What is required
State how many lines of the listing below include the word "plabel". Give only the number.
=== Section Start ===
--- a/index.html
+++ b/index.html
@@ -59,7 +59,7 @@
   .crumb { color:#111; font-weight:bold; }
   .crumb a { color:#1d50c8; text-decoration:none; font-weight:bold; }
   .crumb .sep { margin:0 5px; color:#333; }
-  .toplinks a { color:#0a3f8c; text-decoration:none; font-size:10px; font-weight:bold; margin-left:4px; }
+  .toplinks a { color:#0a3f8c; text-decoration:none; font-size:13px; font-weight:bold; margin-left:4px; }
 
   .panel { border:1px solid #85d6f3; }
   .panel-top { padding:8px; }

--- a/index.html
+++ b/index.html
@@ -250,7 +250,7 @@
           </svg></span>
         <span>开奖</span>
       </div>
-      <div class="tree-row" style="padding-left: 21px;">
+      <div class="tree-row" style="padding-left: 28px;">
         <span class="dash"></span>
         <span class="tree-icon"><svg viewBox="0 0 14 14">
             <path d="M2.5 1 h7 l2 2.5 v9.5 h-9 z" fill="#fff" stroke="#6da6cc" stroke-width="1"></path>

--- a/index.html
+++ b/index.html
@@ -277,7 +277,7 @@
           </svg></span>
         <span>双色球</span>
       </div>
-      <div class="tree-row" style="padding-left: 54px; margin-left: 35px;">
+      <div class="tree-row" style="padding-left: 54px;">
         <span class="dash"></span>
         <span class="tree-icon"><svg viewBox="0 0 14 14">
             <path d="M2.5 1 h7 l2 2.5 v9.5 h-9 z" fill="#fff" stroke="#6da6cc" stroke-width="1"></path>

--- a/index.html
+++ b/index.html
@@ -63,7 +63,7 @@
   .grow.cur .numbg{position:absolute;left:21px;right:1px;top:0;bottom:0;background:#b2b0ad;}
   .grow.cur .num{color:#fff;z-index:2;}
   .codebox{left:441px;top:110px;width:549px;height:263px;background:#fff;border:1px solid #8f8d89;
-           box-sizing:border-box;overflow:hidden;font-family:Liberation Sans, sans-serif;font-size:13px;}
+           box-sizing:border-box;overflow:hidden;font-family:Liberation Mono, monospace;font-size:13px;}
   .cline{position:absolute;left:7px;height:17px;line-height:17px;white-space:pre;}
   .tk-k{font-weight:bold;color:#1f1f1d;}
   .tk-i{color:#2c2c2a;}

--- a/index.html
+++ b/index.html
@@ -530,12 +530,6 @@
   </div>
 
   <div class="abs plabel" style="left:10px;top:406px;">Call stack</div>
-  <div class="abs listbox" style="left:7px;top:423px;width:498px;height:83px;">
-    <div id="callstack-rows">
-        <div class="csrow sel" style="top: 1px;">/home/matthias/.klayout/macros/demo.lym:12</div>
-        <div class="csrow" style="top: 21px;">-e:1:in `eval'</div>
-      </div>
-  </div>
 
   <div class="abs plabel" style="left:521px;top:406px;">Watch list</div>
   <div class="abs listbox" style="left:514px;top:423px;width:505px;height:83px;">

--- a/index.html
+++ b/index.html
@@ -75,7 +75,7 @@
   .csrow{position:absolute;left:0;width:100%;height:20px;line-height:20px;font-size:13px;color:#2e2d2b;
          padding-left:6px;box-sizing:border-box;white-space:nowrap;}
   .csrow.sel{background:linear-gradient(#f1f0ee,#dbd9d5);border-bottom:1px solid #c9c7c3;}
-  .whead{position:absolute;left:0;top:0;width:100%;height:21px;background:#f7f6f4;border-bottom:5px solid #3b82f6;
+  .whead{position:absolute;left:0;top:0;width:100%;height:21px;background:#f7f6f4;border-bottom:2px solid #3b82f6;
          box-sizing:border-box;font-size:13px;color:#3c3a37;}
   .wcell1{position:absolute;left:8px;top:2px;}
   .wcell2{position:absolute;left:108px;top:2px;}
=== Section End ===
Answer for this exercise
2